Biden, in an interview with CNN on Wednesday, said that the U.S. was still committed to Israel’s defense and would supply Iron Dome rocket interceptors and other defensive arms but that if Israel goes into Rafah, “we’re not going to supply the weapons and artillery shells used.”
Biden acknowledged that “civilians have been killed in Gaza” by the type of heavy bombs that the U.S. has been supplying -- his first validation of what administration critics have been loudly protesting, even if he still stopped short of taking responsibility. His threat to hold up artillery shells expanded on earlier revelations that the U.S. was going to pause a shipment of heavy bombs.

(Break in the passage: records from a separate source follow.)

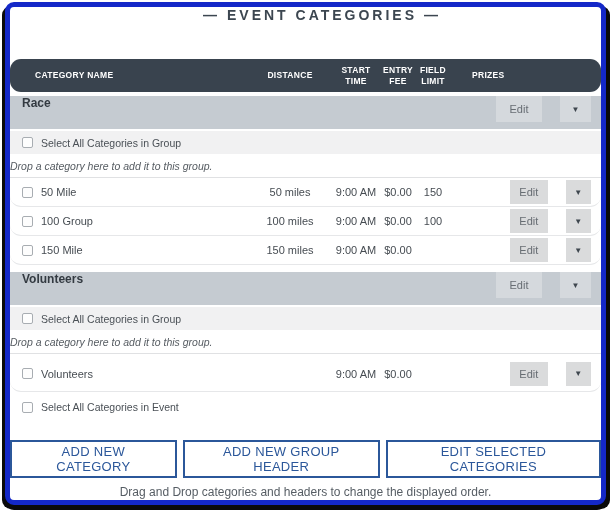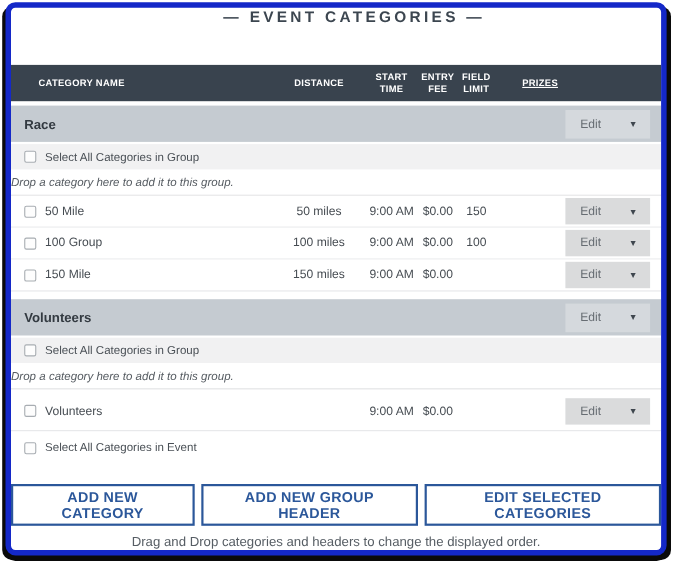--- a/index.html
+++ b/index.html
@@ -20,7 +20,7 @@
   .title-bar{height:52px;display:flex;align-items:flex-start;justify-content:center;margin-left:33px;}
   .page-title{font-size:14px;font-weight:bold;letter-spacing:3px;color:#3c4650;}
 
-  .grid{display:grid;grid-template-columns:1fr 80px 52px 32px 38px 58px 91px;align-items:center;}
+  .grid{display:grid;grid-template-columns:1fr 80px 52px 32px 38px 58px 91px;align-items:center;border-radius:11px;}
 
   .col-header{height:33px;background:var(--header-dark);color:#fff;}
   .hc{font-size:8.5px;font-weight:bold;letter-spacing:.3px;line-height:1.2;}

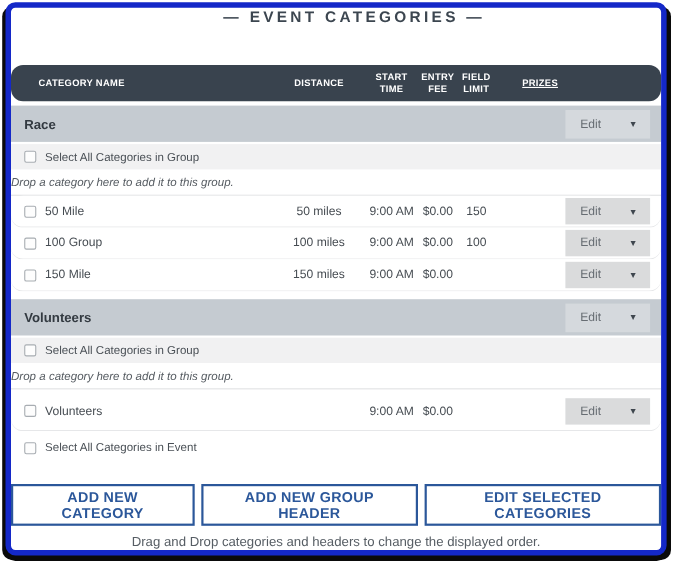--- a/index.html
+++ b/index.html
@@ -26,7 +26,7 @@
   .hc{font-size:8.5px;font-weight:bold;letter-spacing:.3px;line-height:1.2;}
   .hc.left{padding-left:25px;text-align:left;}
   .hc.center{text-align:center;}
-  .hc.prz{padding-left:20px;text-align:center;text-decoration:underline;}
+  .hc.prz{padding-left:20px;text-align:left;}
 
   .group-bar{height:33px;background:var(--group-bar);display:flex;align-items:center;margin-top:4px;}
   .group-name{flex:1;padding-left:12px;font-size:12px;font-weight:bold;color:#333a41;}

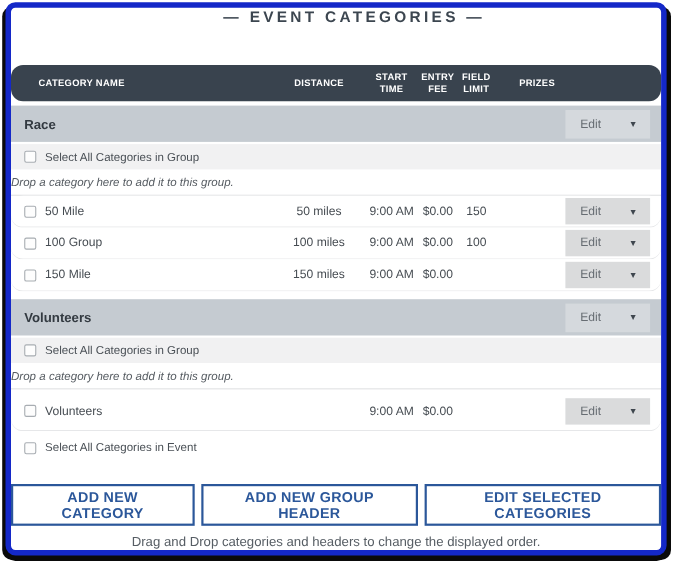--- a/index.html
+++ b/index.html
@@ -28,7 +28,7 @@
   .hc.center{text-align:center;}
   .hc.prz{padding-left:20px;text-align:left;}
 
-  .group-bar{height:33px;background:var(--group-bar);display:flex;align-items:center;margin-top:4px;}
+  .group-bar{height:33px;background:var(--group-bar);display:flex;margin-top:4px;}
   .group-name{flex:1;padding-left:12px;font-size:12px;font-weight:bold;color:#333a41;}
   .actions{display:flex;gap:0;padding-right:10px;}
   .btn-edit{width:46px;height:26px;border:none;background:#d5d9dd;color:#676d73;

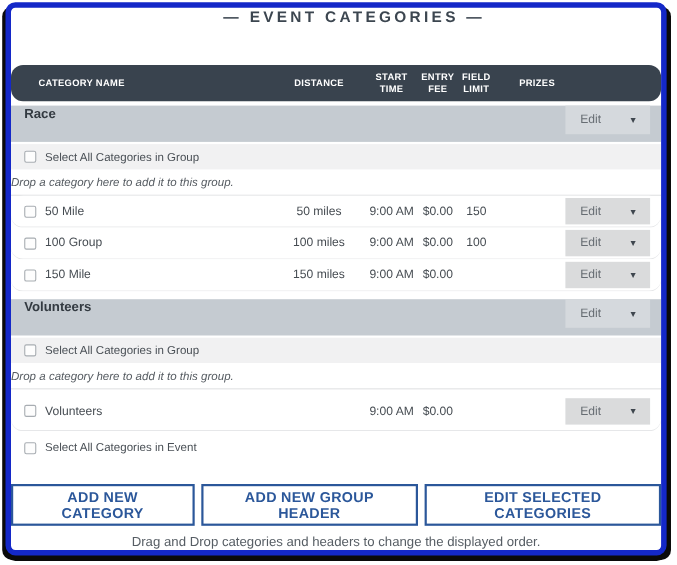--- a/index.html
+++ b/index.html
@@ -30,7 +30,7 @@
 
   .group-bar{height:33px;background:var(--group-bar);display:flex;margin-top:4px;}
   .group-name{flex:1;padding-left:12px;font-size:12px;font-weight:bold;color:#333a41;}
-  .actions{display:flex;gap:0;padding-right:10px;}
+  .actions{display:flex;gap:18px;padding-right:10px;}
   .btn-edit{width:46px;height:26px;border:none;background:#d5d9dd;color:#676d73;
     font-size:11px;font-family:inherit;display:flex;align-items:center;justify-content:center;cursor:pointer;}
   .btn-arrow{width:31px;height:26px;border:none;background:#d5d9dd;color:#3e464e;

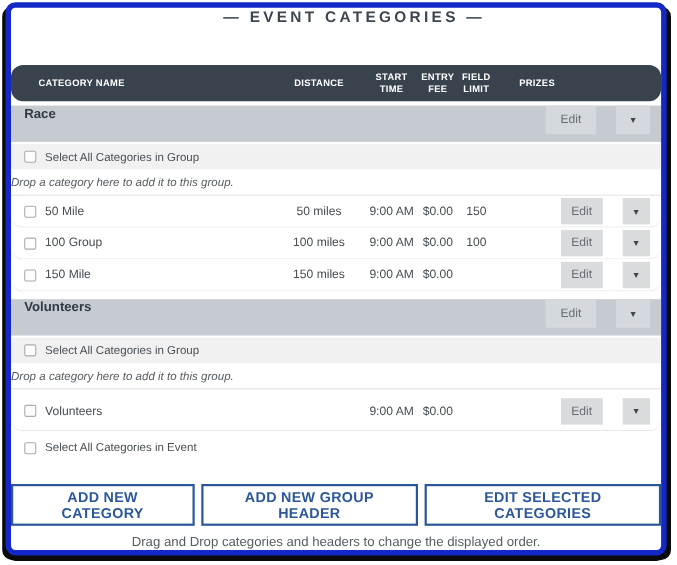--- a/index.html
+++ b/index.html
@@ -58,7 +58,7 @@
 
   .btn-row{display:flex;justify-content:center;gap:6px;margin-top:23px;}
   .big-btn{height:38px;padding:0 19px;background:#fff;border:2px solid var(--accent-blue);
-    color:var(--accent-blue);font-size:13px;font-weight:bold;letter-spacing:.3px;
+    color:var(--accent-blue);font-size:13px;font-weight:normal;letter-spacing:.3px;
     font-family:inherit;cursor:pointer;display:flex;align-items:center;justify-content:center;}
   .footer-hint{margin-top:7px;text-align:center;font-size:12px;color:#565d64;}
 </style>

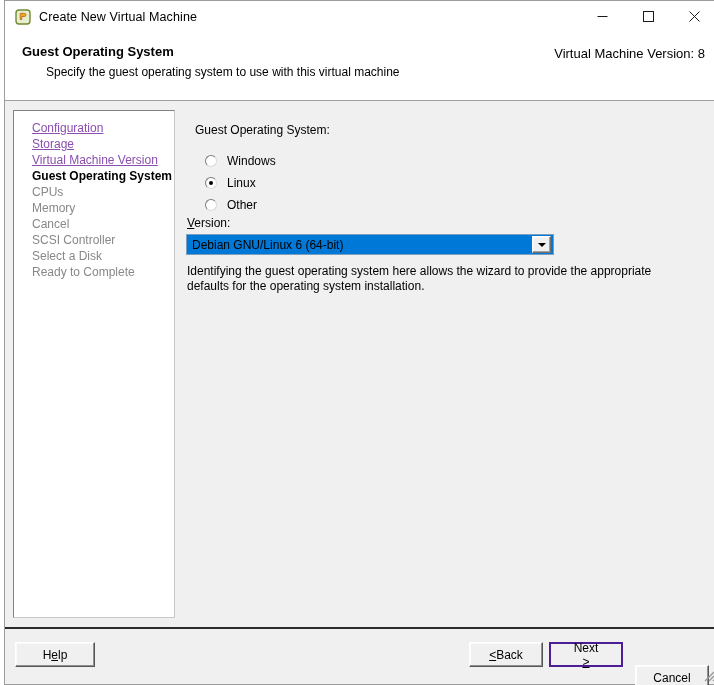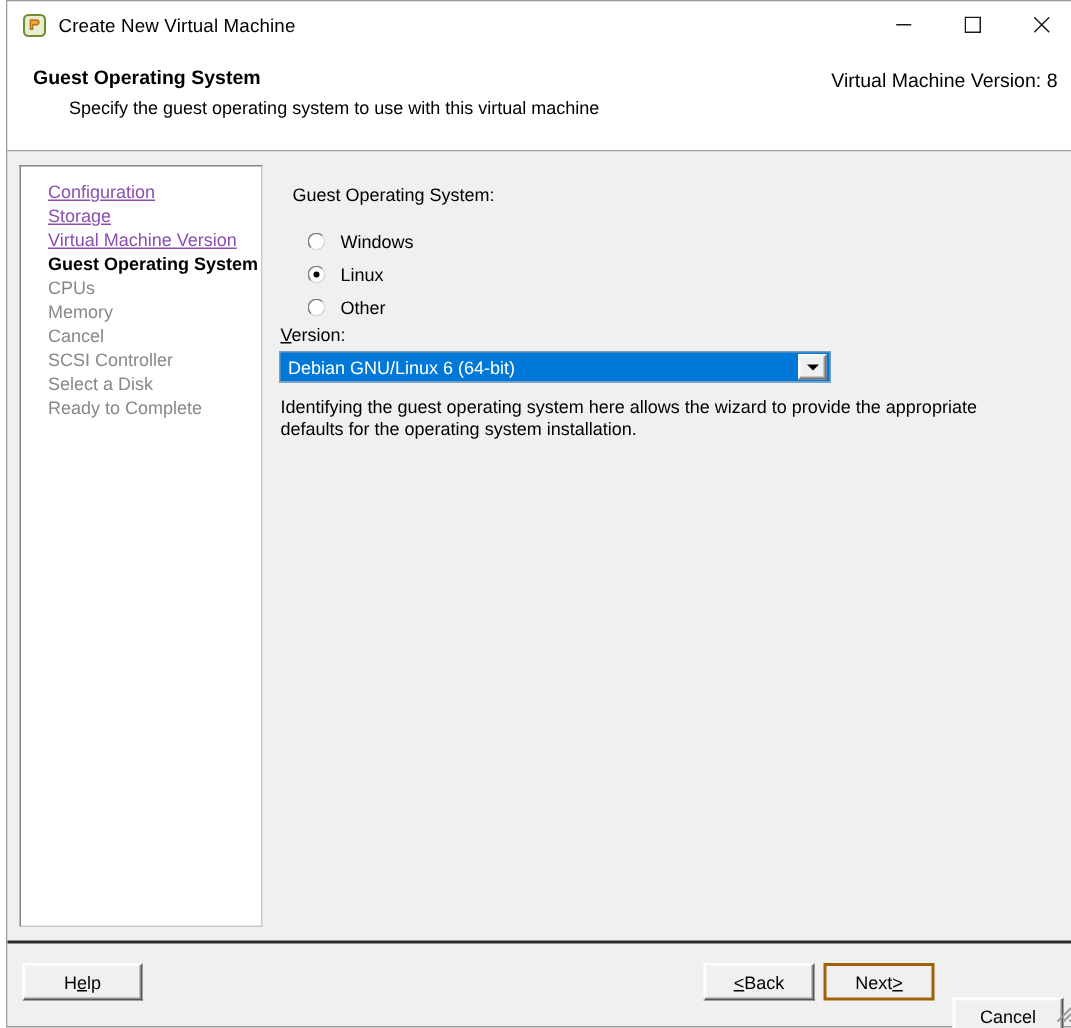--- a/index.html
+++ b/index.html
@@ -220,7 +220,7 @@
   }
   .combo-value {
     flex: 1 1 auto;
-    color: #ffffff;
+    color: #000000;
     font-size: 12px;
     padding-left: 5px;
     white-space: nowrap;

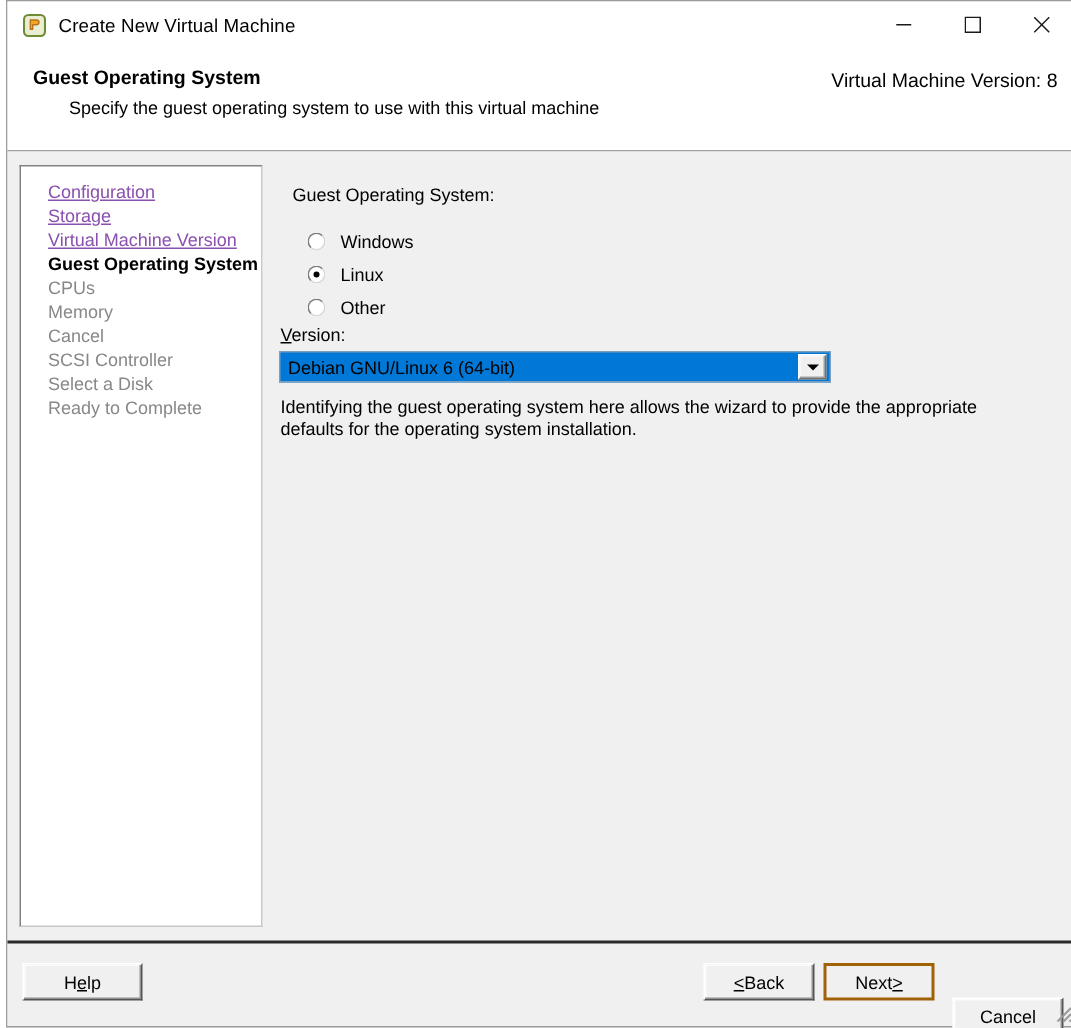--- a/index.html
+++ b/index.html
@@ -288,8 +288,9 @@
   }
   .btn u { text-decoration: underline; }
   .btn.default {
-    border: 2px solid #a16207;
+    border: 2px solid #4c1d95;
     box-shadow: none;
+    flex-direction: column;
   }
   #btn-help  { left: 10px;  top: 13px; width: 80px; }
   #btn-back  { left: 464px; top: 13px; width: 74px; }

The U.S. has historically provided enormous amounts of military aid to Israel. That has only accelerated in the aftermath of Hamas’ Oct. 7 attack, which killed some 1,200 people in Israel and led to about 250 being taken captive by militants.
Biden’s comments and his decision last week to pause the shipment of heavy bombs to Israel are the most striking manifestations of the growing daylight between his administration and Israel Prime Minister Benjamin Netanyahu’s government. Biden said Wednesday that Israel’s actions around Rafah had “not yet” crossed his red lines, but has repeated that Israel needs to do far more to protect the lives of civilians in Gaza.
“Civilians have been killed in Gaza as a consequence of those bombs and other ways in which they go after population centers,” Biden told CNN. “I made it clear that if they go into Rafah — they haven’t gone in Rafah yet — if they go into Rafah, I’m not supplying the weapons that have been used historically to deal with Rafah, to deal with the cities, that deal with that problem.”
Defense Secretary Lloyd Austin earlier Wednesday confirmed the weapons delay, telling the Senate Appropriations Subcommittee on Defense that the U.S. paused “one shipment of high payload munitions.”